Ancient Egypt and Sudan: a Key Stage 2 guide to farming in the Nile Valley. 

Nile Valley
The ancient Egyptian state was formed around 3000 BC when political control of the Nile Valley was unified under King Narmer. This civilisation lasted until 30 BC when the Romans conquered Egypt. The Nile Valley climate consists of hot summers and milder winters and there is very little rainfall. Farmers in the Nile Valley have always grown many of their crops close to the river.
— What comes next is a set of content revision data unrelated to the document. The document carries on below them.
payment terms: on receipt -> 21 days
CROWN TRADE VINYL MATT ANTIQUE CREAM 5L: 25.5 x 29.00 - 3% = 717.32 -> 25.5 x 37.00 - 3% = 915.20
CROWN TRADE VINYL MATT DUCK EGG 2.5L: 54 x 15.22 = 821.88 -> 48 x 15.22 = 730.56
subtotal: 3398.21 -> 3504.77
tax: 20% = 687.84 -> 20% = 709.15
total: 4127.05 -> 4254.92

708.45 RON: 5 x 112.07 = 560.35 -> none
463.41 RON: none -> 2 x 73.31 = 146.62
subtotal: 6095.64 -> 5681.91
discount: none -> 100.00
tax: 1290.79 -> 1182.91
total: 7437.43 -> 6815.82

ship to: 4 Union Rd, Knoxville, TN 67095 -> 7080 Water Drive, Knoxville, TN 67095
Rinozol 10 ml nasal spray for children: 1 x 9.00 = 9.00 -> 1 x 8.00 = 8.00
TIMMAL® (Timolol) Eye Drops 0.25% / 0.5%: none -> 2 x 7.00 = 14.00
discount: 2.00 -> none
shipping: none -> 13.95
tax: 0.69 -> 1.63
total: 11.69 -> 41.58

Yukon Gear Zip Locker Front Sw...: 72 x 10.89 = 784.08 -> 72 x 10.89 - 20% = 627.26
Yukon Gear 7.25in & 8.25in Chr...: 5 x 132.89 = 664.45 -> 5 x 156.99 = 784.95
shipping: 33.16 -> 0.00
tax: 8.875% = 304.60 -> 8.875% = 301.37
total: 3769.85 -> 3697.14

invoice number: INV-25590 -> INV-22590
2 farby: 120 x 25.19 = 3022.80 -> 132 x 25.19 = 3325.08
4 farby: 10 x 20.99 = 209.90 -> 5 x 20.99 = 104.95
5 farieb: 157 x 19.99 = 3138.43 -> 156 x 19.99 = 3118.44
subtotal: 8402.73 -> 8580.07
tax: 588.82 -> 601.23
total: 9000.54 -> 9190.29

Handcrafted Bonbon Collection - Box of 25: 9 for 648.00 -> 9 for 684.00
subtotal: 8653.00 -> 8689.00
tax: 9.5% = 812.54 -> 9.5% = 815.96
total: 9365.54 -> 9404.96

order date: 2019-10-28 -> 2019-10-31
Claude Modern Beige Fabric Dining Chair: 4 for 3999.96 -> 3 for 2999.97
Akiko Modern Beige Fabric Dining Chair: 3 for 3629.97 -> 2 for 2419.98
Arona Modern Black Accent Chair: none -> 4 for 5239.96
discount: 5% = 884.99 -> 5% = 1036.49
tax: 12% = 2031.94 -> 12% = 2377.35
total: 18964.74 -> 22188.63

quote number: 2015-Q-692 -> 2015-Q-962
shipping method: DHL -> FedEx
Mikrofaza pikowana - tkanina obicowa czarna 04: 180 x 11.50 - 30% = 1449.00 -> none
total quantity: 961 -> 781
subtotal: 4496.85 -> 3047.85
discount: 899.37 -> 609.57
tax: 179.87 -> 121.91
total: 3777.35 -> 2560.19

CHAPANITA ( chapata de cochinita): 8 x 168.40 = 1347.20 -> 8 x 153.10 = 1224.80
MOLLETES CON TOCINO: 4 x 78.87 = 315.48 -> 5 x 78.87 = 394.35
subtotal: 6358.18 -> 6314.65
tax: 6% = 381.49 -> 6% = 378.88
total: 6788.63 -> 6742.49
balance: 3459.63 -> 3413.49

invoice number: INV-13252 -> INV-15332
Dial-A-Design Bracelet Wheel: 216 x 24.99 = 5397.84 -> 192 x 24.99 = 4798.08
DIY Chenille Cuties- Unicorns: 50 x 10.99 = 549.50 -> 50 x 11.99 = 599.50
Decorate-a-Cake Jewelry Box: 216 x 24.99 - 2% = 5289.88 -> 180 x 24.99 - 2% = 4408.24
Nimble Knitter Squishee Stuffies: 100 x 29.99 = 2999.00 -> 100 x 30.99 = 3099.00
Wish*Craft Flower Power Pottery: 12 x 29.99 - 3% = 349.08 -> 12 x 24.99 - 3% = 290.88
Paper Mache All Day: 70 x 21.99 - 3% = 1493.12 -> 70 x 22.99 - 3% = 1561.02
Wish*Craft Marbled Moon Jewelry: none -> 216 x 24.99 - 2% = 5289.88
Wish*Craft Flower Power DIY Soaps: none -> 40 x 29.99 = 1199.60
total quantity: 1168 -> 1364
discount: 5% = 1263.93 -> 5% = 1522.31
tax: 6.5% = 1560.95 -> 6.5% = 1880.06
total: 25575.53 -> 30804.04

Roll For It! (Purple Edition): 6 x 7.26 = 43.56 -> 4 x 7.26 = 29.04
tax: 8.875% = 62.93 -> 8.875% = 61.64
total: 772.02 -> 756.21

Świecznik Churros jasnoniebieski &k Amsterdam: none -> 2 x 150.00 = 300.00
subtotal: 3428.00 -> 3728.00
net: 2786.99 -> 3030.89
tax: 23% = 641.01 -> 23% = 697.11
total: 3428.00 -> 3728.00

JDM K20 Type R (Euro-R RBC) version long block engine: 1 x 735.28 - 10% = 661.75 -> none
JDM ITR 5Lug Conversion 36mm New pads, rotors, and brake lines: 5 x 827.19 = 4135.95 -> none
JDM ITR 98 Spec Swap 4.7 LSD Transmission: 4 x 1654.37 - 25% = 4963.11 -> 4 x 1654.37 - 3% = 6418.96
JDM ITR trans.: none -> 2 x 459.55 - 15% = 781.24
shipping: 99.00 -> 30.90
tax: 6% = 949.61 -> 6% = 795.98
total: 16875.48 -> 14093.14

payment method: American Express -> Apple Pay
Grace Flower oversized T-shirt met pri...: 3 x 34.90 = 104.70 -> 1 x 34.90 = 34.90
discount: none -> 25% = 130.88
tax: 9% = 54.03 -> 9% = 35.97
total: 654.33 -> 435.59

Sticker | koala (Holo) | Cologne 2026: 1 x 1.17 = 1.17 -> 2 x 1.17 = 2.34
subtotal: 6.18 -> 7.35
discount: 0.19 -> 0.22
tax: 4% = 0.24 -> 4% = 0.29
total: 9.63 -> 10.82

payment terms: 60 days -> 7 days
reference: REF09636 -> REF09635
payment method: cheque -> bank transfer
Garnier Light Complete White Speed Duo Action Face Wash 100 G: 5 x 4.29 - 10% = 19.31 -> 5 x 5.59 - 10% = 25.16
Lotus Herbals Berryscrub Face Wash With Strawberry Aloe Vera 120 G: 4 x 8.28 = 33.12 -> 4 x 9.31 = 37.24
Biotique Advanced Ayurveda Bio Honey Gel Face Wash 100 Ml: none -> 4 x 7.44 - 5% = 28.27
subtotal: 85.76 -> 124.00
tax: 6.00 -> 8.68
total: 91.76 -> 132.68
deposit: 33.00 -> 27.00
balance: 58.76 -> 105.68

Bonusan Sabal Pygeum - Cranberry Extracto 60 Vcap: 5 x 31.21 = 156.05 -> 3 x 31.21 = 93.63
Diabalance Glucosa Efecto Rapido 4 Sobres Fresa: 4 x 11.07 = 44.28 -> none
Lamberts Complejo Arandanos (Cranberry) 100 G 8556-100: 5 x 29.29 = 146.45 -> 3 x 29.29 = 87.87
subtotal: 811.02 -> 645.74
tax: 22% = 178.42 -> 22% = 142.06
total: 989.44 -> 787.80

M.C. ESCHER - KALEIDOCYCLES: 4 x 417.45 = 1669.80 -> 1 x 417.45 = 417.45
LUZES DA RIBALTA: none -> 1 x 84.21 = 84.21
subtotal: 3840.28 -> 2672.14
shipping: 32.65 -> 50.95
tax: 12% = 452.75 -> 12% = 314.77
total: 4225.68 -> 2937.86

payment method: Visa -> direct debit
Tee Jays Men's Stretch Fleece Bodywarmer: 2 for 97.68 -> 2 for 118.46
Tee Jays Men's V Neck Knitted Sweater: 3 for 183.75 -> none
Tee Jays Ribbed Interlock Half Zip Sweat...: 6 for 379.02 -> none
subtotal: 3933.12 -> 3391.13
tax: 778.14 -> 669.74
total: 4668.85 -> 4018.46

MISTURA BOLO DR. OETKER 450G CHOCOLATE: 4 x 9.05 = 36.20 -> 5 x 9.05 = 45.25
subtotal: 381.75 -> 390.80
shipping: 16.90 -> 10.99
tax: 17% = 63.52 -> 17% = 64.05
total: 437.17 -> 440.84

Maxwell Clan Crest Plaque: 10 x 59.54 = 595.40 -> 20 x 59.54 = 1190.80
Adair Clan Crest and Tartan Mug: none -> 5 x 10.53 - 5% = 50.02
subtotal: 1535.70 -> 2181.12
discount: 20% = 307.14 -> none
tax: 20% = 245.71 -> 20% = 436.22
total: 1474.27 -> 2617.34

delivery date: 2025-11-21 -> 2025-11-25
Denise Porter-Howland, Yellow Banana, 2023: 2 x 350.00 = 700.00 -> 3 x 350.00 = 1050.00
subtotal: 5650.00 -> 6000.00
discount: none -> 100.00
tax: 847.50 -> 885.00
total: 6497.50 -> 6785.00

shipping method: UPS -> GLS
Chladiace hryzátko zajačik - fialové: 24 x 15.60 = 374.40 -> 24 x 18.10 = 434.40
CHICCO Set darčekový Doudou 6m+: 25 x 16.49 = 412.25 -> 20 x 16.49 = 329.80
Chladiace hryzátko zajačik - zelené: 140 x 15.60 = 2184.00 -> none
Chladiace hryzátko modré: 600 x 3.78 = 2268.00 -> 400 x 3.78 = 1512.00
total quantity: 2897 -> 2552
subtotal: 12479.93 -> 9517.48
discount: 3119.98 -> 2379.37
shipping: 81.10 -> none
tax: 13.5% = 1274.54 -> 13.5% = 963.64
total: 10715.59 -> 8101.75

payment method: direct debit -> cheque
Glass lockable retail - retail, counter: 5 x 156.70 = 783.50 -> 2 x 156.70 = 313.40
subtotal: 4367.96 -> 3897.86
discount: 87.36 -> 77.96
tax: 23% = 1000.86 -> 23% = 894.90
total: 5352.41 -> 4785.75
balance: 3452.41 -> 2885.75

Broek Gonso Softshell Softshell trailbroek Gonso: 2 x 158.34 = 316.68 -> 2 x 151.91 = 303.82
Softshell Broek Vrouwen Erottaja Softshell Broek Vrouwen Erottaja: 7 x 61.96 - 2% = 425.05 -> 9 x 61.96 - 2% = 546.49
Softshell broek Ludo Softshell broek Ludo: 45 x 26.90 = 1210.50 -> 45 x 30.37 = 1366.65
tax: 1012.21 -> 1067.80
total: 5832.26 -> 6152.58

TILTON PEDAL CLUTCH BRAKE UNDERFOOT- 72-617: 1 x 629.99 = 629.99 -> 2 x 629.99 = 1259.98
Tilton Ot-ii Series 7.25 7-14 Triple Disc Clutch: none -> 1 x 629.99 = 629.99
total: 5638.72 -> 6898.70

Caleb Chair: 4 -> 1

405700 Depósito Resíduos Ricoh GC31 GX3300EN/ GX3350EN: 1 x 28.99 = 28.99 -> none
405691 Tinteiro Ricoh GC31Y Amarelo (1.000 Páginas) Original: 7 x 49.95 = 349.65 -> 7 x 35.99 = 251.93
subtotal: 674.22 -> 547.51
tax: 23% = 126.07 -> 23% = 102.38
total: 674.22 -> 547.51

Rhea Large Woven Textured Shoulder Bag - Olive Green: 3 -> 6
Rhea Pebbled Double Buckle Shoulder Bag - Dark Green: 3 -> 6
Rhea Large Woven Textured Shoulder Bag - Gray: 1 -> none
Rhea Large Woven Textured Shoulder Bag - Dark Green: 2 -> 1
The Nile used to flood between June and September/October, depositing new fertile soils each year which the farmers grew their crops on. 
Where is Nubia?
Nubia is the region of the Nile Valley upstream (south) of Aswan. There were several powerful ancient Kushite (Nubian) kingdoms, based at Kerma (2000–1650 BC), Napata (800–270 BC) and Meroe (270 BC-AD 370). During the Middle Kingdom (2040–1750 BC) the Egyptian pharaohs conquered Nubia as far south as the Second Nile Cataract and built several forts. During the New Kingdom (1500–1070 BC) the Egyptian pharaohs re-conquered Nubia as far as the Fifth Nile Cataract and established new towns. One of these towns, Amara West, is being excavated by the British Museum.
Amara West 
The ancient town at Amara West was originally built on an island in the Nile, similar to the modern Ernetta island shown in the photograph. Around 1200 BC water stopped flowing in one of the river channels and agriculture became more difficult. Today Amara West is surrounded by desert.
What do we know about Amara West?
This photograph shows part of a large house (Villa E12.10) at Amara West. It is possible to see a hearth, storage areas, a room for grinding cereal and a room with ovens for baking bread. Hearths were used for heating rooms as well as for cooking. The town, like many pharaonic towns  found in Egypt and Sudan, has a temple, official buildings, granaries and housing suburbs. New excavations in the town are studying the houses in order to understand what life was like for the ancient inhabitants.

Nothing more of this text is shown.